# Excerpted records
==================================================

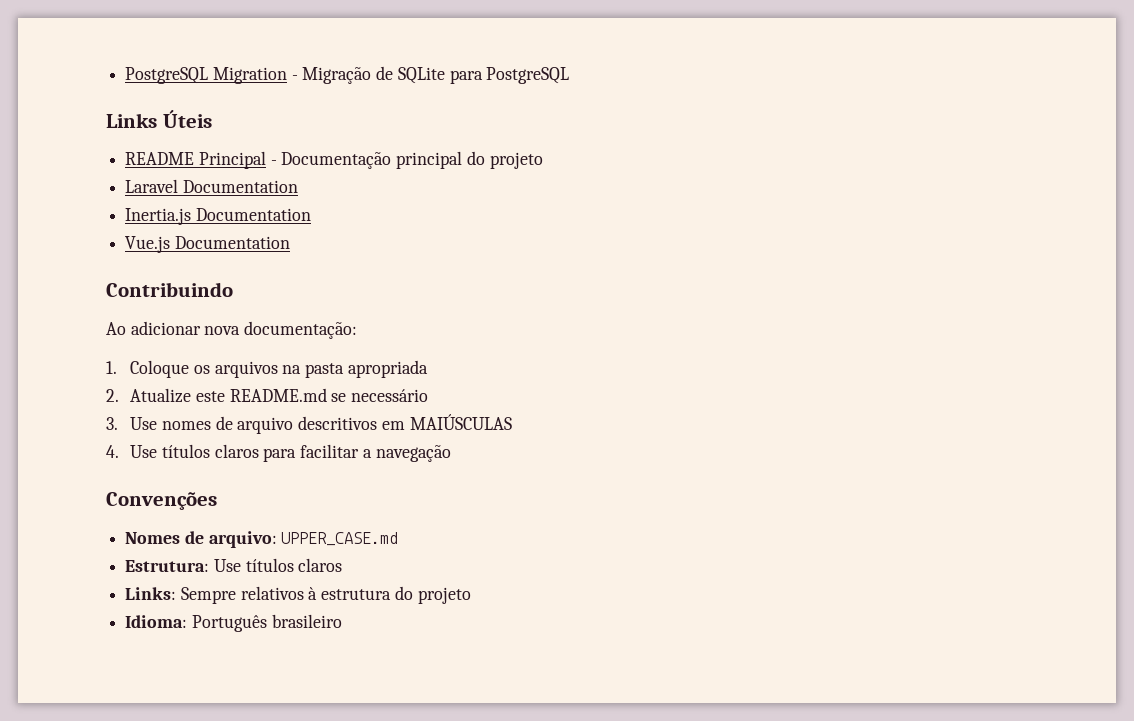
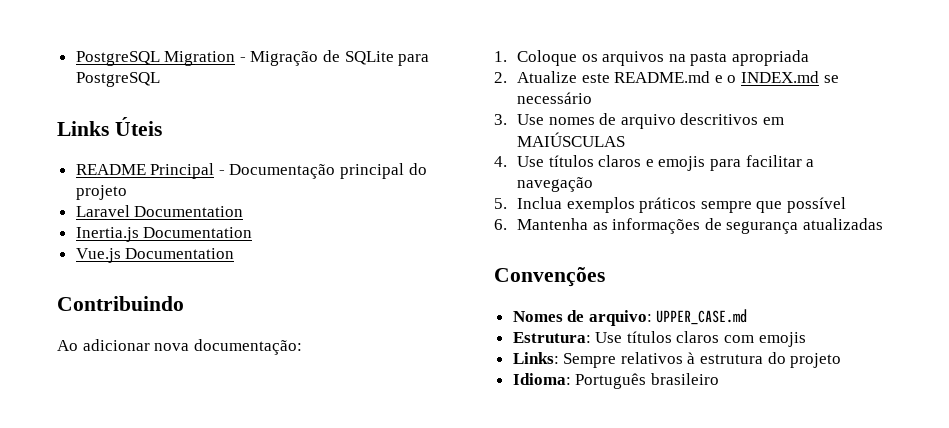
- 2. Atualize este README.md se necessário
+ 2. Atualize este README.md e o INDEX.md se necessário
- 4. Use títulos claros para facilitar a navegação
+ 4. Use títulos claros e emojis para facilitar a navegação
+ 5. Inclua exemplos práticos sempre que possível
+ 6. Mantenha as informações de segurança atualizadas
- Estrutura: Use títulos claros
+ Estrutura: Use títulos claros com emojis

==================================================

# Exercise
Beginning with the line that contains "sempre que possível", output each line of the listing above through the last one, exactly and with nothing added.

# Output of the exercise
+ 5. Inclua exemplos práticos sempre que possível
+ 6. Mantenha as informações de segurança atualizadas
- Estrutura: Use títulos claros
+ Estrutura: Use títulos claros com emojis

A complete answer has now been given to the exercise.